■ EXERCISE PROMPT: Write out the entries exactly, pictures excluded.

■ EXCERPTED DATA:
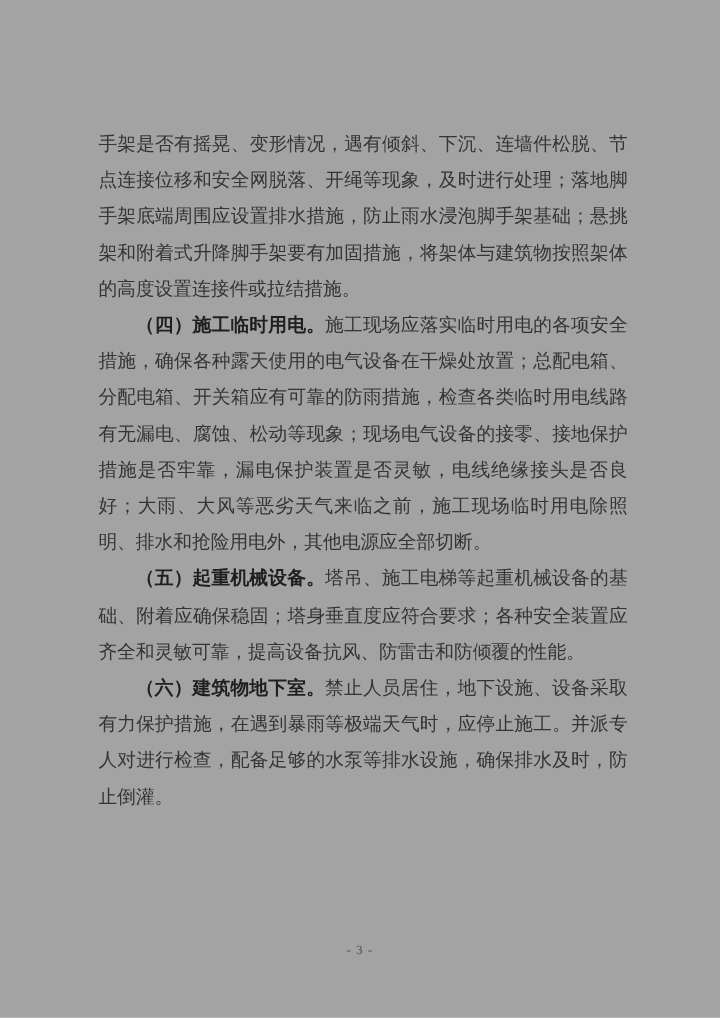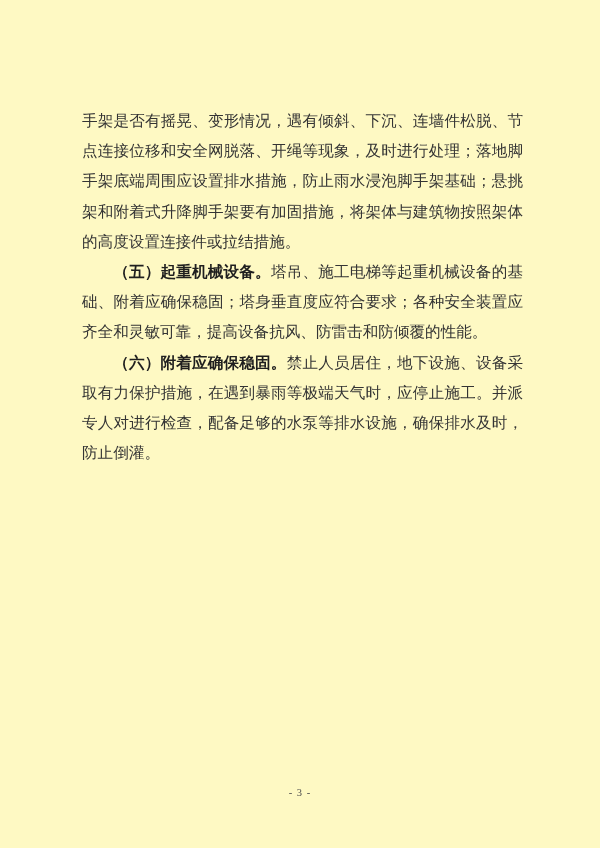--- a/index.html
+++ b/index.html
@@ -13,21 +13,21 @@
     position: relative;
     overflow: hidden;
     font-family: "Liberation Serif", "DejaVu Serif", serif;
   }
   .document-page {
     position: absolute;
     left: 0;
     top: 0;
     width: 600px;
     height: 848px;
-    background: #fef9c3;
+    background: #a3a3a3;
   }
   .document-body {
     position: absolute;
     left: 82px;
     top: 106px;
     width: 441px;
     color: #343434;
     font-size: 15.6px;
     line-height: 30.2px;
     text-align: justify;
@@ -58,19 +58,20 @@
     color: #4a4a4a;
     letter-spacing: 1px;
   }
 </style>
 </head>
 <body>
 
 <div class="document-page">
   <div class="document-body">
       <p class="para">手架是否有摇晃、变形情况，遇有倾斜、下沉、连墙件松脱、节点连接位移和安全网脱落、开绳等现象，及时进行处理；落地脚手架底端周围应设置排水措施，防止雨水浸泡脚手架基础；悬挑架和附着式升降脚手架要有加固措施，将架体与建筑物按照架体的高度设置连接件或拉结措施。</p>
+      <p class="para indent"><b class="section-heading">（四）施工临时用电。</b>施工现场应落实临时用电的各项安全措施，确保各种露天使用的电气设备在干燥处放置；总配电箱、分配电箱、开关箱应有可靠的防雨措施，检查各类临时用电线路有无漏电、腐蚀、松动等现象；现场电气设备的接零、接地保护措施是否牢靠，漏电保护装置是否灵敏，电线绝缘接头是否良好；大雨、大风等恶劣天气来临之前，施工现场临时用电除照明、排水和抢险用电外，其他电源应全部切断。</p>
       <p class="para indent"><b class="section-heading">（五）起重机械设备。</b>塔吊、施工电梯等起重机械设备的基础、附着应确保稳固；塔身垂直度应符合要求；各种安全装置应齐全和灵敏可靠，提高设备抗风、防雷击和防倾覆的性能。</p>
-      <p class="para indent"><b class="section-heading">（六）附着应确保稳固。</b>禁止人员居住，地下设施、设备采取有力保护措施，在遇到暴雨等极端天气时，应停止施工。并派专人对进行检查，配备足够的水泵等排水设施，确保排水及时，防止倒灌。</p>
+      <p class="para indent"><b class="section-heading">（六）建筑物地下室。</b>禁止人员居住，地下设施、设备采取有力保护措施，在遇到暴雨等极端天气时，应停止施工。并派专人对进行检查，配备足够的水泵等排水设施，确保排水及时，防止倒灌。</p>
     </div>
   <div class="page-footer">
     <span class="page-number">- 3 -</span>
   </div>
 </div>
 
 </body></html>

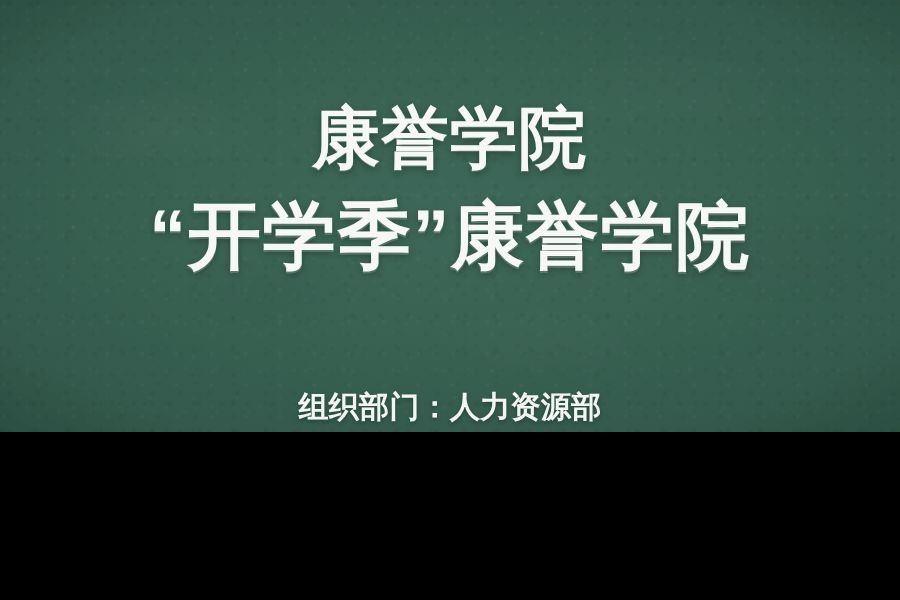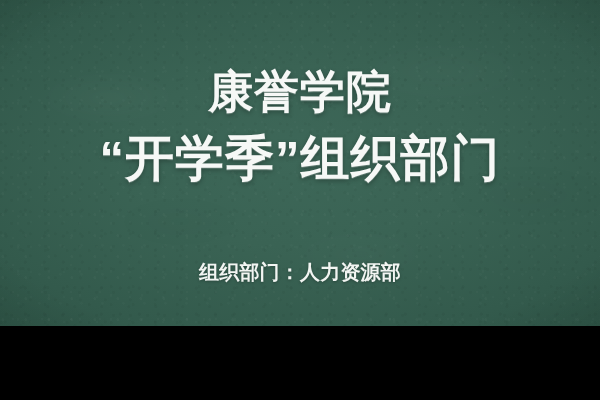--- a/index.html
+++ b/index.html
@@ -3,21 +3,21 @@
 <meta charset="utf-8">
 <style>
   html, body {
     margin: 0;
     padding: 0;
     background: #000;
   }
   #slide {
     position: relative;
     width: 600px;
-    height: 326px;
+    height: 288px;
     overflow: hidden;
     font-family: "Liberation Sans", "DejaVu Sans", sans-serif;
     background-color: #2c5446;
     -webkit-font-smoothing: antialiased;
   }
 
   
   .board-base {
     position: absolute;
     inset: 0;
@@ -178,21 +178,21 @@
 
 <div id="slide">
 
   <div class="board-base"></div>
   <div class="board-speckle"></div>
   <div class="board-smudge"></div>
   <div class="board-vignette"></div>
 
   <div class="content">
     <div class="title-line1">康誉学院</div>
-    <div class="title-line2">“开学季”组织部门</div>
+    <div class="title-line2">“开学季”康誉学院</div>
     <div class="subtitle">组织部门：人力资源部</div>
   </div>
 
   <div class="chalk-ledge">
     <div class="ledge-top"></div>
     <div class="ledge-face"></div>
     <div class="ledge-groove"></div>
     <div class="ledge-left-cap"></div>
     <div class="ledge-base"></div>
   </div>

■ RESULT FOR THIS EXERCISE:
--- a/index.html
+++ b/index.html
@@ -13,21 +13,21 @@
     position: relative;
     overflow: hidden;
     font-family: "Liberation Serif", "DejaVu Serif", serif;
   }
   .document-page {
     position: absolute;
     left: 0;
     top: 0;
     width: 600px;
     height: 848px;
-    background: #fef9c3;
+    background: #a3a3a3;
   }
   .document-body {
     position: absolute;
     left: 82px;
     top: 106px;
     width: 441px;
     color: #343434;
     font-size: 15.6px;
     line-height: 30.2px;
     text-align: justify;
@@ -58,19 +58,20 @@
     color: #4a4a4a;
     letter-spacing: 1px;
   }
 </style>
 </head>
 <body>
 
 <div class="document-page">
   <div class="document-body">
       <p class="para">手架是否有摇晃、变形情况，遇有倾斜、下沉、连墙件松脱、节点连接位移和安全网脱落、开绳等现象，及时进行处理；落地脚手架底端周围应设置排水措施，防止雨水浸泡脚手架基础；悬挑架和附着式升降脚手架要有加固措施，将架体与建筑物按照架体的高度设置连接件或拉结措施。</p>
+      <p class="para indent"><b class="section-heading">（四）施工临时用电。</b>施工现场应落实临时用电的各项安全措施，确保各种露天使用的电气设备在干燥处放置；总配电箱、分配电箱、开关箱应有可靠的防雨措施，检查各类临时用电线路有无漏电、腐蚀、松动等现象；现场电气设备的接零、接地保护措施是否牢靠，漏电保护装置是否灵敏，电线绝缘接头是否良好；大雨、大风等恶劣天气来临之前，施工现场临时用电除照明、排水和抢险用电外，其他电源应全部切断。</p>
       <p class="para indent"><b class="section-heading">（五）起重机械设备。</b>塔吊、施工电梯等起重机械设备的基础、附着应确保稳固；塔身垂直度应符合要求；各种安全装置应齐全和灵敏可靠，提高设备抗风、防雷击和防倾覆的性能。</p>
-      <p class="para indent"><b class="section-heading">（六）附着应确保稳固。</b>禁止人员居住，地下设施、设备采取有力保护措施，在遇到暴雨等极端天气时，应停止施工。并派专人对进行检查，配备足够的水泵等排水设施，确保排水及时，防止倒灌。</p>
+      <p class="para indent"><b class="section-heading">（六）建筑物地下室。</b>禁止人员居住，地下设施、设备采取有力保护措施，在遇到暴雨等极端天气时，应停止施工。并派专人对进行检查，配备足够的水泵等排水设施，确保排水及时，防止倒灌。</p>
     </div>
   <div class="page-footer">
     <span class="page-number">- 3 -</span>
   </div>
 </div>
 
 </body></html>

--- a/index.html
+++ b/index.html
@@ -3,21 +3,21 @@
 <meta charset="utf-8">
 <style>
   html, body {
     margin: 0;
     padding: 0;
     background: #000;
   }
   #slide {
     position: relative;
     width: 600px;
-    height: 326px;
+    height: 288px;
     overflow: hidden;
     font-family: "Liberation Sans", "DejaVu Sans", sans-serif;
     background-color: #2c5446;
     -webkit-font-smoothing: antialiased;
   }
 
   
   .board-base {
     position: absolute;
     inset: 0;
@@ -178,21 +178,21 @@
 
 <div id="slide">
 
   <div class="board-base"></div>
   <div class="board-speckle"></div>
   <div class="board-smudge"></div>
   <div class="board-vignette"></div>
 
   <div class="content">
     <div class="title-line1">康誉学院</div>
-    <div class="title-line2">“开学季”组织部门</div>
+    <div class="title-line2">“开学季”康誉学院</div>
     <div class="subtitle">组织部门：人力资源部</div>
   </div>
 
   <div class="chalk-ledge">
     <div class="ledge-top"></div>
     <div class="ledge-face"></div>
     <div class="ledge-groove"></div>
     <div class="ledge-left-cap"></div>
     <div class="ledge-base"></div>
   </div>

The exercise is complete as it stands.